Il apparaît ainsi que contrairement à ses affirmations, au moment de la vente de sa résidence principale et de la perte de son emploi au cours de l’année 2018, M. [T] disposait des revenus lui permettant de faire face aux dépenses nécessaires de la vie courante, alors qu’il ne fait état pour cette période d’aucune autre difficulté financière ou éventuel accident de la vie justifiant le recours aux fonds issus de la vente de son bien immobilier.
Par ailleurs, M. [T] déclare qu’à partir de cette période, il a été entraîné dans une spirale d’endettement, ayant contracté de nombreux prêts à la consommation. Ses déclarations sont corroborées par l’état des créances de 21 février 2024 dressé par la commission de surendettement, qui fait état d’un passif constitué de dettes sur crédits à la consommation d’un montant de 110.772,83 euros, contractées entre août 2018 et 2022.
Or, si les attestations médicales communiquées par M. [T] justifient de l’état psychologique fragile du débiteur depuis 2009, avec une aggravation de ses symptômes en 2013 et 2024 (pièces 1 à 3 de M. [T]), elles ne sont pas de nature à exclure la conscience qu’avait le débiteur des conséquences de ses comportements.

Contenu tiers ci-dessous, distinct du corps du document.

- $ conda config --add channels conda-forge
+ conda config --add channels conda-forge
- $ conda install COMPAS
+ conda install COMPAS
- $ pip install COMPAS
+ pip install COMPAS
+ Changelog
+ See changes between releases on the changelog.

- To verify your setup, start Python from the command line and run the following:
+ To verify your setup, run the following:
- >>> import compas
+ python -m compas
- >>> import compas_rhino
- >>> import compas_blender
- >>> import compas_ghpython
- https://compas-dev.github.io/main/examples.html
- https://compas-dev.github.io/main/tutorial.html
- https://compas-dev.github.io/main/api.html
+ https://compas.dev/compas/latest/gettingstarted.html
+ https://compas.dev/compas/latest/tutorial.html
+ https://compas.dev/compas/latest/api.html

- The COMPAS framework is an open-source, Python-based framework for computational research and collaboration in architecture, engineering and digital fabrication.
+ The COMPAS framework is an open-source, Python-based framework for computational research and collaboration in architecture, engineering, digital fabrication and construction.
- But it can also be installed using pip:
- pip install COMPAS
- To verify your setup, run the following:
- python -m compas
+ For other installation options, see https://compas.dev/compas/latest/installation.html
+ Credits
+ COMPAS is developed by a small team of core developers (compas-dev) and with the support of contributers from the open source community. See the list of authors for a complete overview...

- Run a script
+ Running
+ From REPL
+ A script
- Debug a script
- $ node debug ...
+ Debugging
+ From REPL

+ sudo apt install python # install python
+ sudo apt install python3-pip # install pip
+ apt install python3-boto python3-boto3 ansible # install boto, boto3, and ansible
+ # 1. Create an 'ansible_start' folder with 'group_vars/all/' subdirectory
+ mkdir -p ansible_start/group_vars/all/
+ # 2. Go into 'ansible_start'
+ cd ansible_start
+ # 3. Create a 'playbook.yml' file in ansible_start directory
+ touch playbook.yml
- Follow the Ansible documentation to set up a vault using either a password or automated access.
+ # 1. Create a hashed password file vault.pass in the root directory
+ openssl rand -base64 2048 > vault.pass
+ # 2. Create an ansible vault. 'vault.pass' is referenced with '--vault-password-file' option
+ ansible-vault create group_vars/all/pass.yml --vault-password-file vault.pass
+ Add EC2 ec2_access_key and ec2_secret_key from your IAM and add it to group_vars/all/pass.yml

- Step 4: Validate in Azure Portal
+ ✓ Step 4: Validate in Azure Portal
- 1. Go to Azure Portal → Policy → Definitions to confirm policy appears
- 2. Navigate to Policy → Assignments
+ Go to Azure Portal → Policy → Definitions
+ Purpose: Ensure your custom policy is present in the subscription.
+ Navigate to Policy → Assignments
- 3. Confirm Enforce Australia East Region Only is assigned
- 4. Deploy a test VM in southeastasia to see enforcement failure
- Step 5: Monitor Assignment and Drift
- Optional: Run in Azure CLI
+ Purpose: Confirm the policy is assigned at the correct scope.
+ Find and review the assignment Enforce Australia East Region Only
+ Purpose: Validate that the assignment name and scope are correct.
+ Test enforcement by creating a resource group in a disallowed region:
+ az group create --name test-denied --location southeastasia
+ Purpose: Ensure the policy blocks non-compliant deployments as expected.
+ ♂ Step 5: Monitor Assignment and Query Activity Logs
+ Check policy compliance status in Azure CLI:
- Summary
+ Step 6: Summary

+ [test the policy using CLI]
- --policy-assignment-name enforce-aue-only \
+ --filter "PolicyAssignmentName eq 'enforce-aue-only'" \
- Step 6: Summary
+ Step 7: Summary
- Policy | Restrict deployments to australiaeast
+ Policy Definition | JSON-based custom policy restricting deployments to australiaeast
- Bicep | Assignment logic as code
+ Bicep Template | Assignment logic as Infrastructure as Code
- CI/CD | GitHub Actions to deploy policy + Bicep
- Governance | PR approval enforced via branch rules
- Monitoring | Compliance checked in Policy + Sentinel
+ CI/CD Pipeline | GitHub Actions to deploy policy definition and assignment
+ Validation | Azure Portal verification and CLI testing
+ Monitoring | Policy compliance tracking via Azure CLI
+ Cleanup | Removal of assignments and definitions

En considération de l’ensemble de ces éléments, il apparaît que M. [T] a utilisé le produit de la vente de sa résidence principale pour financer la société dont il était associé et pour couvrir des dépenses qu’il ne justifie pourtant pas, et qu’il a souscrit de nombreux crédits, alors qu’il ne ressort pas des pièces versées qu’il ne disposait pas des revenus provenant de sa pension de retraite lui permettant de faire face aux dépenses de la vie courante.
En agissant ainsi, le débiteur a sciemment pris le risque de ne pas pouvoir faire face à ses engagements auprès des établissements prêteurs, et a ainsi contribué à créer sa situation d’endettement.
Ces agissements de M. [T] caractérisent l’élément intentionnel de la mauvaise foi, consistant dans l’intention de nuire à ses créanciers.
Dès lors, il convient de dire que M. [T] s’est endetté en prenant consciemment le risque de ne pas pouvoir exécuter ses engagements ou avec la volonté de ne pas les exécuter, ce qui au sens de l’article L.711-1 du code de la consommation caractérise la mauvaise foi.
Enfin, l’argument de M. [T] tiré de l’amélioration de sa situation depuis et de sa volonté de rembourser les sommes dues dans le cadre d’un plan de désendettement est inopérant dès lors que la mensualité de remboursement retenue par la commission à hauteur de 346 euros, ou même celle dont il se prévaut de manière irréaliste à hauteur de 889 euros en ne tenant pas compte des dépenses nécessaires à la vie courante dont il ne peut pourtant pas se dispenser, aboutit à un effacement partiel des dettes d’un montant important.
Par conséquent, c’est à juste titre que M. [T] a été déclaré irrecevable à bénéficier de la procédure de surendettement.
Le jugement entrepris sera donc confirmé.
PAR CES MOTIFS
La cour, statuant publiquement, par arrêt réputé contradictoire mis à disposition des parties au greffe,
Rejette la fin de non recevoir tirée de l’irrecevabilité du recours de la [22] tendant à contester la recevabilité du dossier de surendettement de M. [P] [T],
Confirme le jugement rendu le 24 janvier 2025 par le tribunal judiciaire de Coutances dans toutes ses dispositions,
Déboute M. [P] [T] de ses demandes plus amples ou contraires,
Dit que les dépens sont laissés à la charge du Trésor public.